I have had the same question for a long time. The confusion comes when you read that the activation function must be non-linear (curve-like), and there is a weird ReLU function that is almost linear, which is the default choice for most Neural Networks. Let me explain how I answered that question. Although it might not be mathematically correct, It cleared my mind from the confusion, so I hope it helps.
A Single Neural Network Unit without an activation function looks like this:
y=w*x + b
- x is the input feature
- w is the weight
- b is the bias
- y is the output
How far can we go with this function?
We can only predict the linear relationship between x and y. However, most problems in the real world are non-linear, meaning the relationship between two variables is not only plus and multiplication. Hence, we need something else to express this relationship.
Adding if-else
expressions in the model is one way to do that. These conditions allow the model to output different values based on some criteria. For example, if the image has an eye in it, output the human class; otherwise, output an alien.

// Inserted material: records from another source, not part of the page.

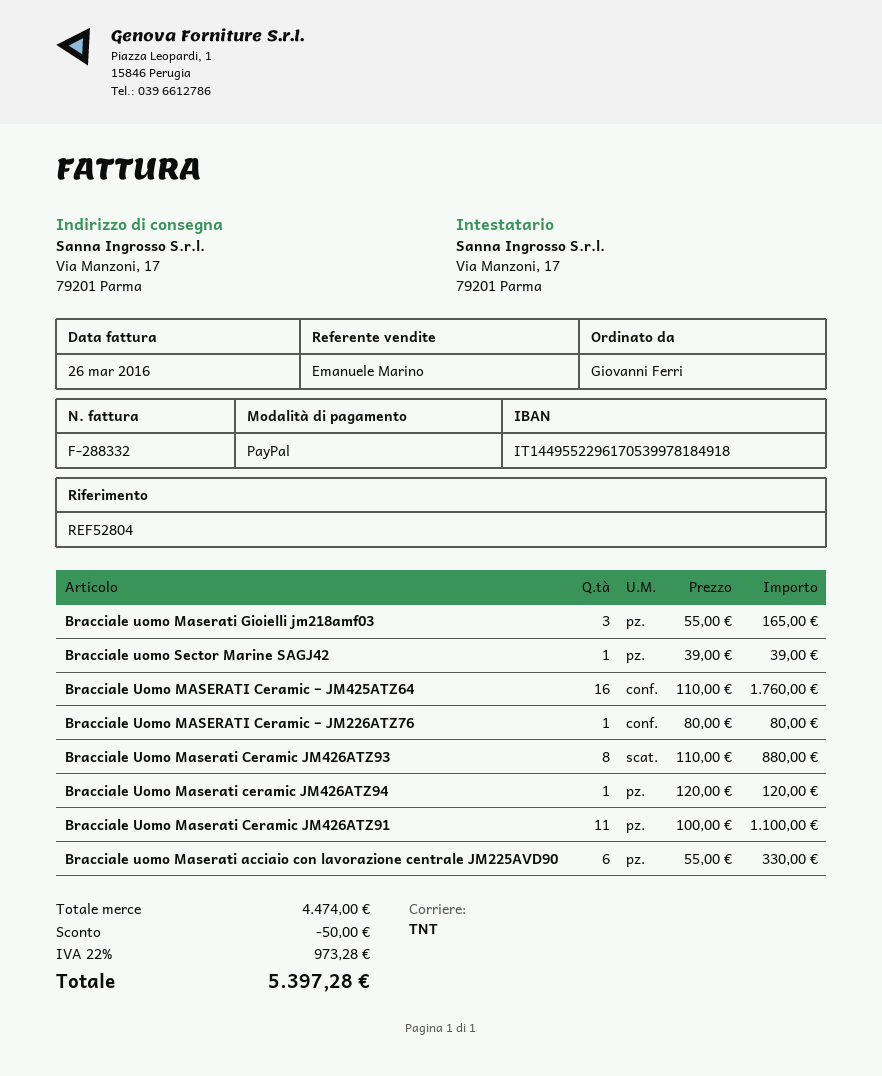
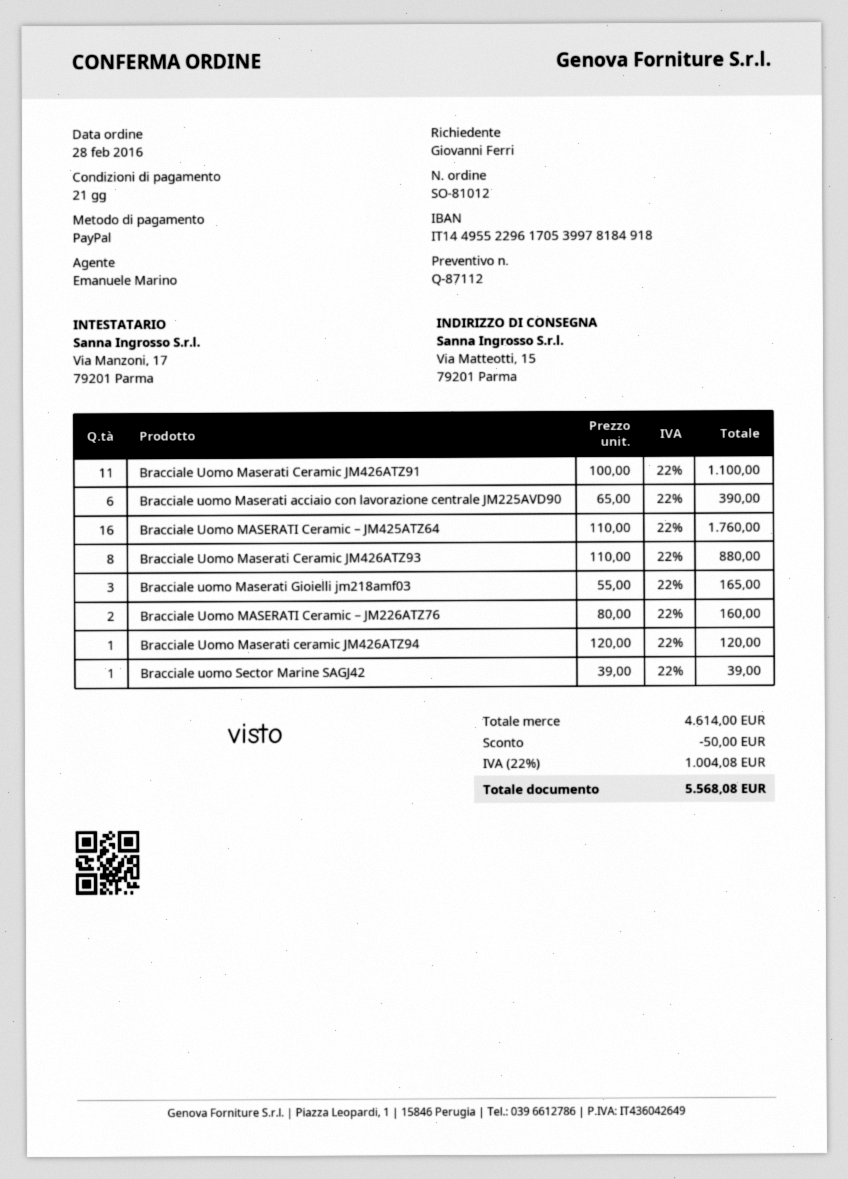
ship to: Via Manzoni, 17, 79201 Parma -> Via Matteotti, 15, 79201 Parma
Bracciale Uomo MASERATI Ceramic – JM226ATZ76: 1 x 80.00 = 80.00 -> 2 x 80.00 = 160.00
Bracciale uomo Maserati acciaio con lavorazione centrale JM225AVD90: 6 x 55.00 = 330.00 -> 6 x 65.00 = 390.00
subtotal: 4474.00 -> 4614.00
tax: 22% = 973.28 -> 22% = 1004.08
total: 5397.28 -> 5568.08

You can think of non-linearity as an if-else
condition in the model. We can't directly put if-else
conditions into our models because the main point of the model is to learn these conditions by itself. Therefore, we need to give the model the capability to do the if-else
conditions by itself and learn the criteria.
Why is ReLU a non-linear activation function?
Let's see what ReLU looks like:
It has two cuts, one from the left to 0 and one to the right after 0. Adding this function allows the model to output separate values based on the input, imitating the if-else
condition. Therefore, ReLU doesn't look like a curve function, But it does the job perfectly. In addition, ReLU has almost all the nice properties that a linear function has.
Although if-else
conditions do not accurately describe non-linear activation functions. At least you can interpret them that way.